# Breaker Iu vs In



## grover (Sep 27, 2007)

I'm used to seeing Iu or In, or the two identical, but I recently came across a molded case breaker that had an Iu=125A and In=100A, (adjustible from 75-100A). It's not a plug, it's built into the breaker and can't be changed beyond the pot. What, exactly, does this mean? As I understand it, Iu=125A means the contacts are rated for 125A... but with a 100A trip setting, why does that matter in the least? Why would they even bother labeling it? Am I missing something here?


----------



## Dark Knight (Sep 27, 2007)

grover said:


> I'm used to seeing Iu or In, or the two identical, but I recently came across a molded case breaker that had an Iu=125A and In=100A, (adjustible from 75-100A). It's not a plug, it's built into the breaker and can't be changed beyond the pot. What, exactly, does this mean? As I understand it, Iu=125A means the contacts are rated for 125A... but with a 100A trip setting, why does that matter in the least? Why would they even bother labeling it? Am I missing something here?

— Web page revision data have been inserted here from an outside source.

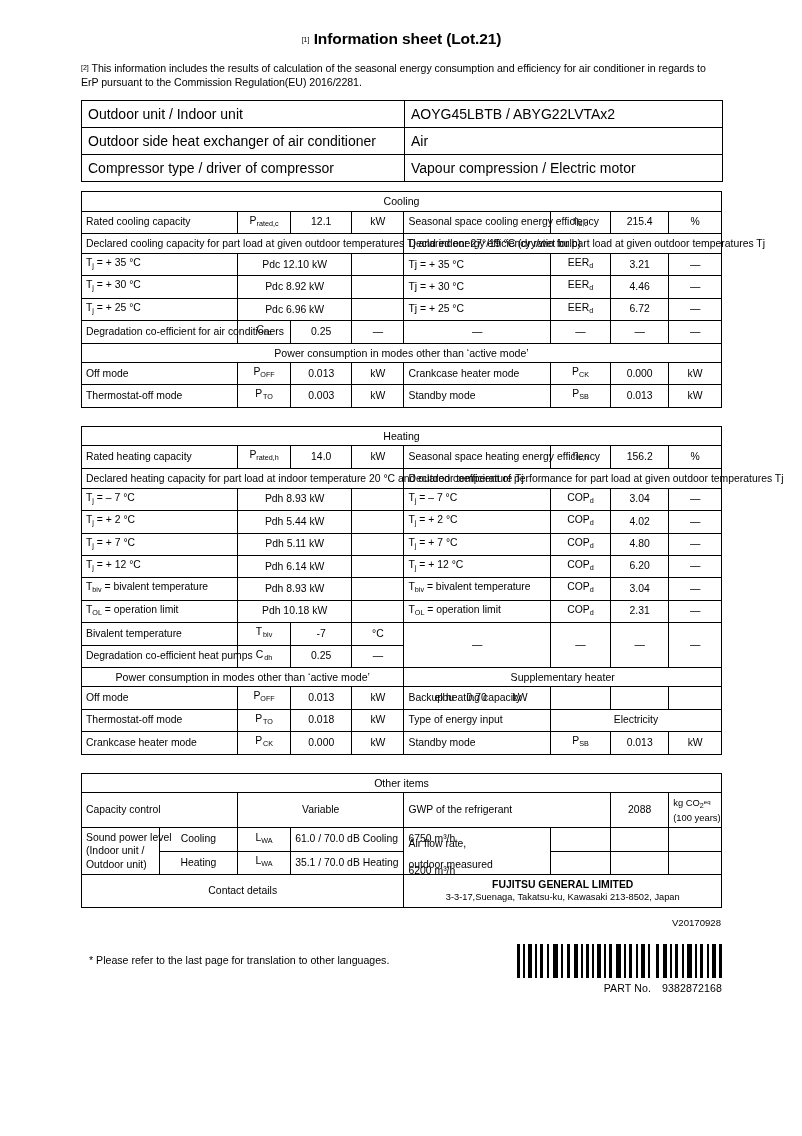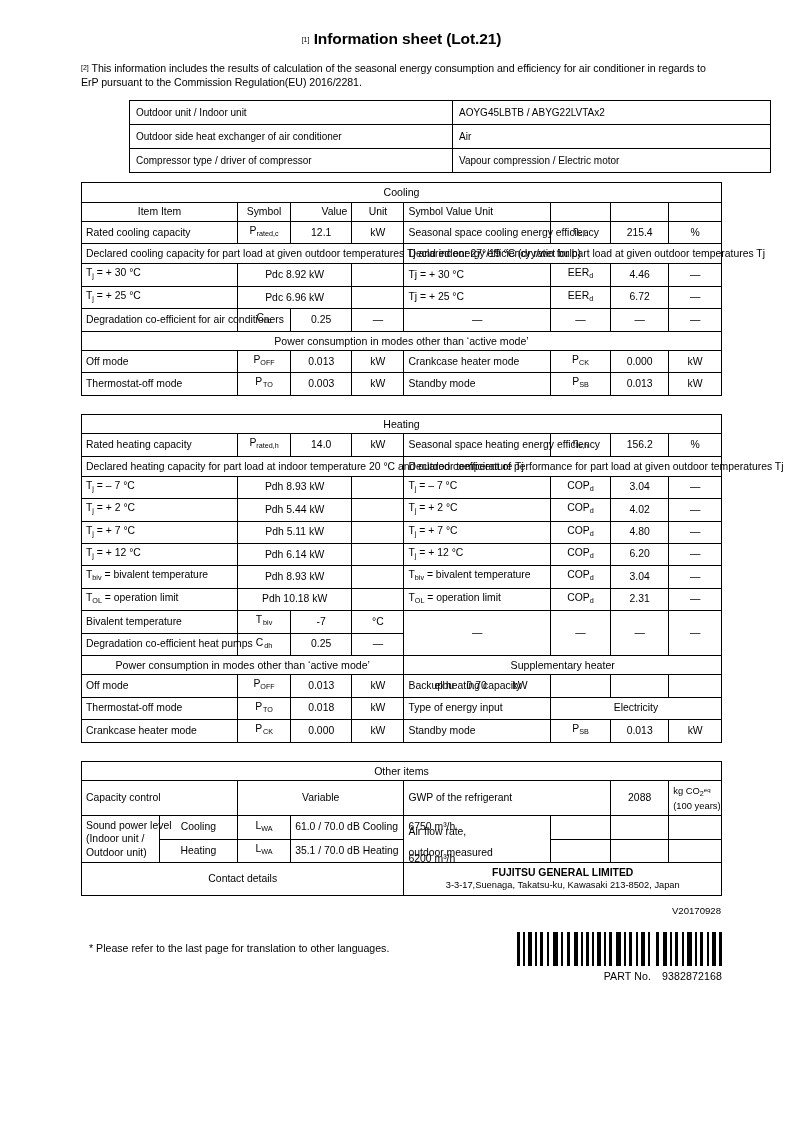"Outdoor unit / Indoor unit" table.model { font-size: 10px -> 14px; margin-left: 48px -> none }
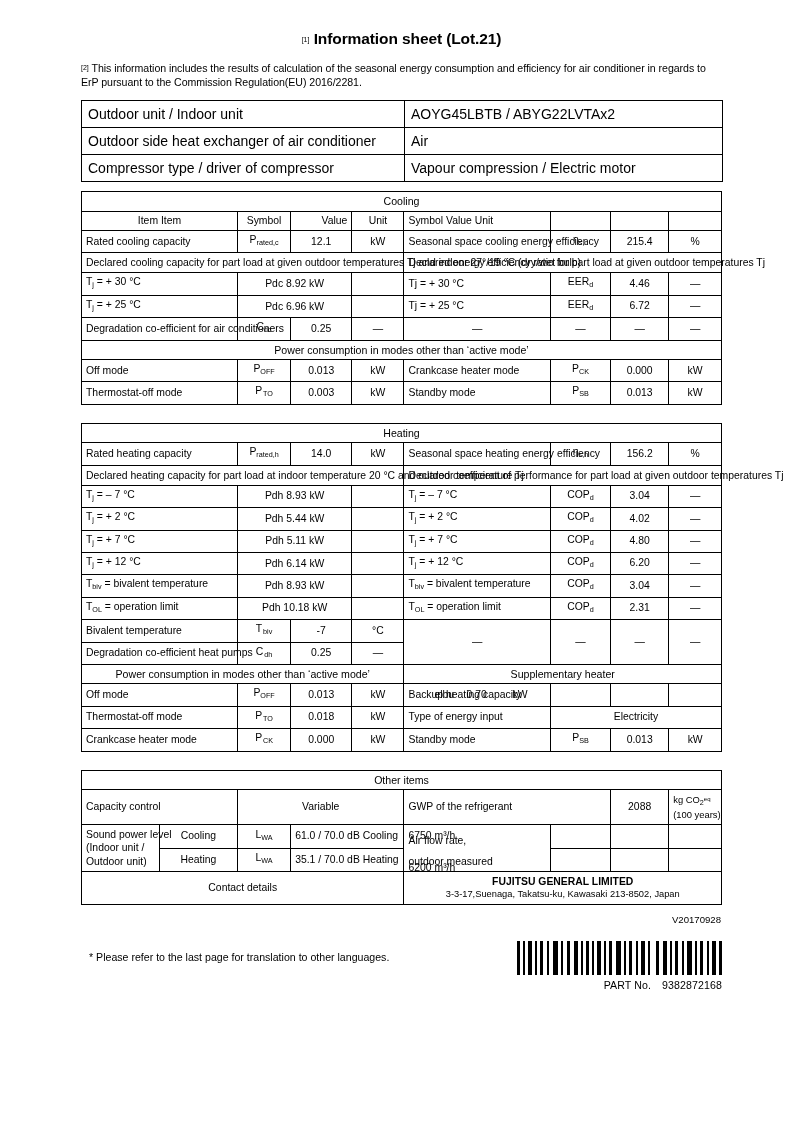"Item Item" tr.heavy-top { html: <tr> <td>Item Item</td> <td>Symbol</td> <td>Value</td> <td>Unit</td> <td>Symbol Value Unit</td> <td></td> <td></td> <td></td> </tr> -> none }
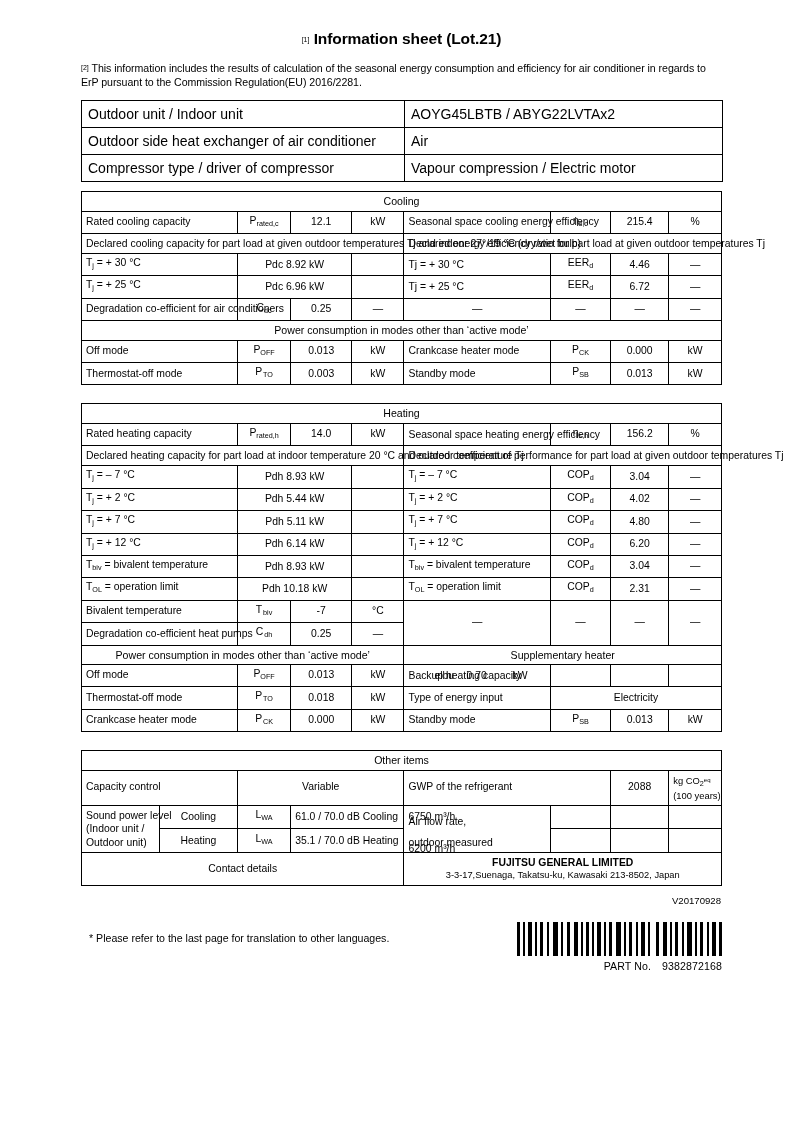"Tj = + 35 °C" tr { html: none -> <tr> <td><span>T</span><sub>j</sub><span> = + 35 °C</span></td> <td> <span>Pdc 12.10 kW</span> </td> <td></td> <td>Tj = + 35 °C</td> <td><span>EER</span><sub>d</sub></td> <td>3.21</td> <td>—</td> </tr> }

That is interesting. Who is the manufacturer of the breaker?


----------



## grover (Sep 27, 2007)

BringItOn said:


> That is interesting. Who is the manufacturer of the breaker?


It's a GE D125, 3-pole breaker. I couldn't find any literature on it; it doesn't appear to be that old, but it's hard to tell these things. There's nothing fancy about the application either, it's feeding an electrical panel with IT equipment.


----------



## Dark Knight (Sep 27, 2007)

Would it be possible that these are the normal and the continious duty operating points? I am shooting out of my hips so I am sorry if this looks like a stupid question.

Have to say I have never heard about these ratings Iu and In.

I am curious. Let me know when you find out.


----------



## Art (Sep 29, 2007)

iirc

Iu = ultimate or instantaneous (magnetic)

In = nominal or time dependent...if say set at 75, it will carry 75 forever, will trip at 80 in say x sec, 85 x/2, etc. (thermal)

so the circuit is sized for 125% of the load at max setting 100/125


----------



## grover (Oct 1, 2007)

[SIZE=10pt]I found these definitions in some random product specs, but it still doesn't really help clarify:[/SIZE]

Rated uninterrupted current Iu: it is the value of current which the device is able to carry for an indefinite time (weeks, months, or even years). This parameter is used to define the size of the circuit-breaker.

Rated current In: it is the value of current which characterizes the protection release installed on board of the circuit-breaker and determines, based on the settings available for the release, the protective characteristic of the circuit-breaker itself. Such current is often related to the rated current of the load protected by the circuit-breaker.


----------